バス釣りを止める自粛警察

拓郎

第1話

 八つか九つの頃だっただろうか。

 僕はブラックバスを釣るのが好きで、よく近所の『ため池』に出かけていた。僕だけじゃなくみんながやっていた。『グランダー武蔵』というコミックの火付けもあって世はちょっとしたバス釣りブームだったのだ。

 僕の地元には『ため池』が多く、あちこちに釣りスポットがある。グーグルマップで見ると水色の数がすごい。ちょっと自転車を出せば池だらけだったのだ。それらすべての水源でブラックバスたちは所狭しと生態系を荒らしまわっていた。数が多すぎるのか毎日五匹、六匹は釣れた。

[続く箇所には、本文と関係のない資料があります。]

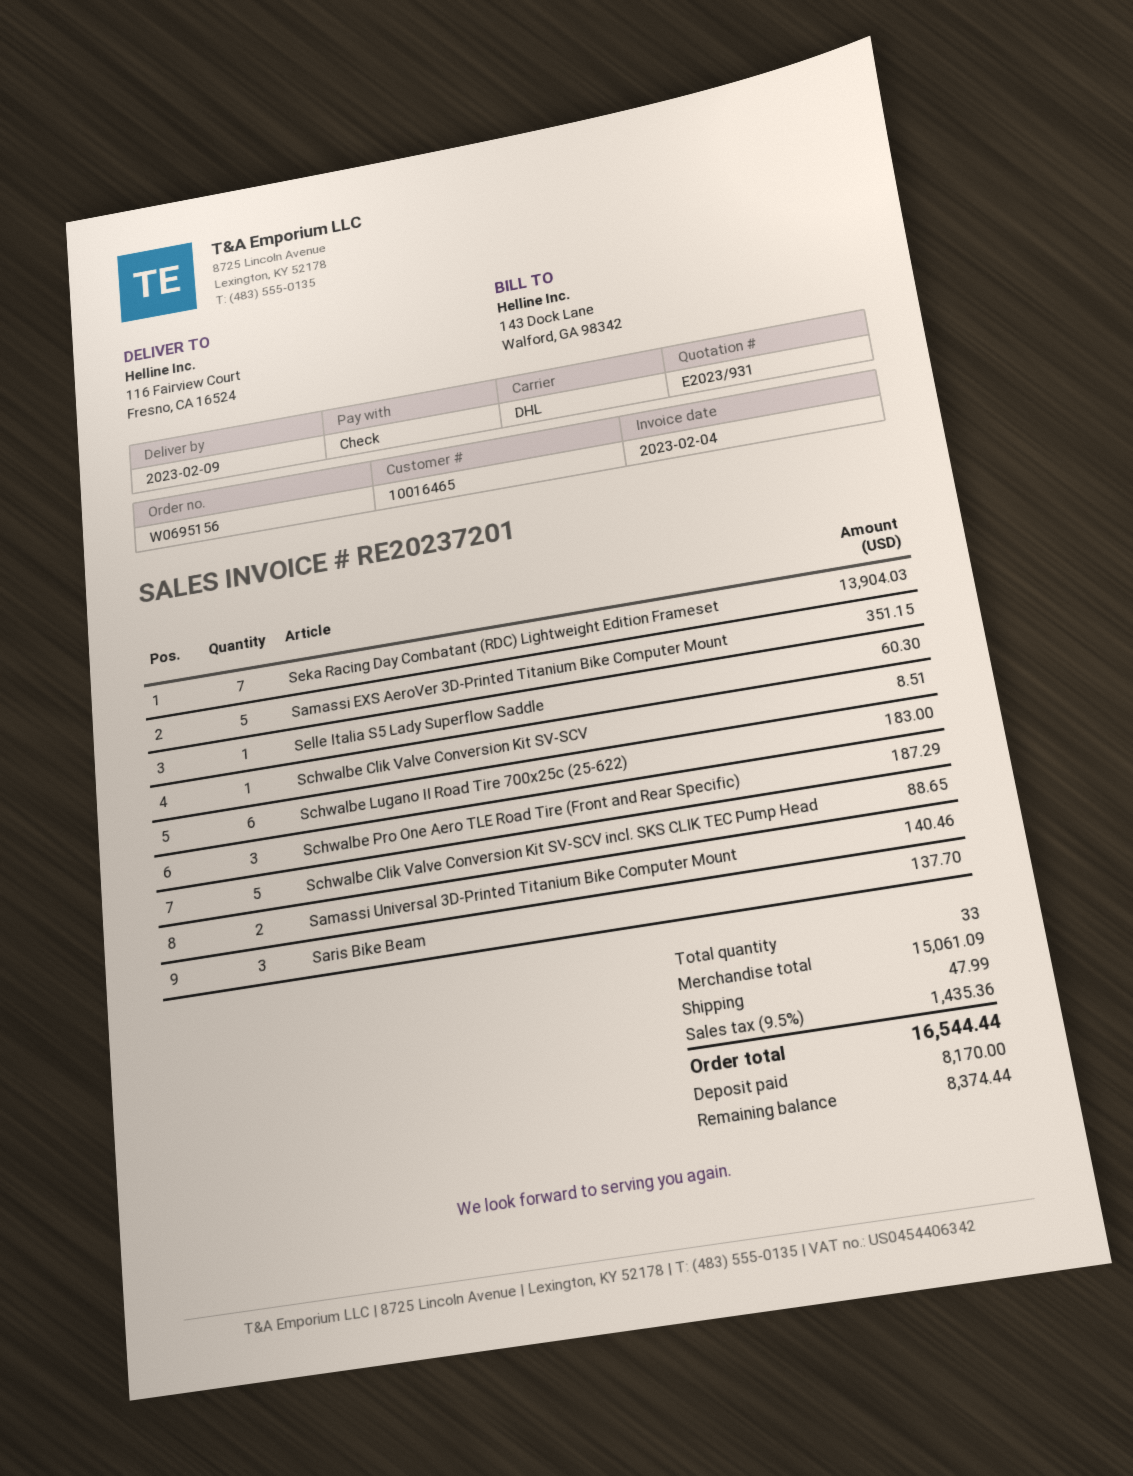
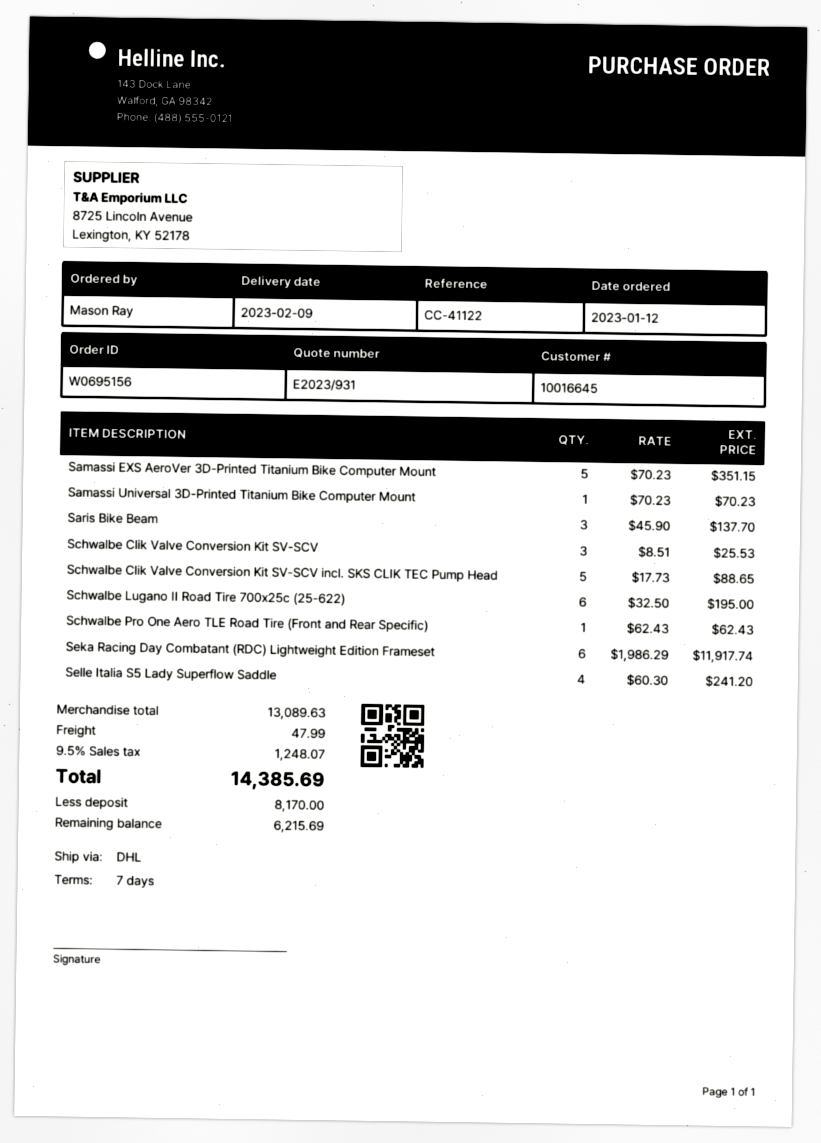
customer number: 10016465 -> 10016645
Seka Racing Day Combatant (RDC) Lightweight Edition Frameset: 7 for 13904.03 -> 6 for 11917.74
Selle Italia S5 Lady Superflow Saddle: 1 for 60.30 -> 4 for 241.20
Schwalbe Clik Valve Conversion Kit SV-SCV: 1 for 8.51 -> 3 for 25.53
Schwalbe Lugano II Road Tire 700x25c (25-622): 6 for 183.00 -> 6 for 195.00
Schwalbe Pro One Aero TLE Road Tire (Front and Rear Specific): 3 for 187.29 -> 1 for 62.43
Samassi Universal 3D-Printed Titanium Bike Computer Mount: 2 for 140.46 -> 1 for 70.23
subtotal: 15061.09 -> 13089.63
tax: 9.5% = 1435.36 -> 9.5% = 1248.07
total: 16544.44 -> 14385.69
balance: 8374.44 -> 6215.69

 ブラックバスを釣るのには「ルアー」という疑似餌を使う。つまりウニョウニョ動く気色悪いミミズなんかに触らなくていいのだ。 「そんなもんで釣れるんかい」と思う方もいるだろう。釣れるのだ。専門家曰く、バスはルアーを食物だと思って喰いついているわけではないらしい。どちらかと言えば敵と見なしているそうだ。やつらは獰猛かつアホなので、食欲というよりも「喰い殺す」という闘争心でルアーに喰らいついているらしい。その「バスと一騎打ち」的な感覚は従来の釣りとは一線を画した。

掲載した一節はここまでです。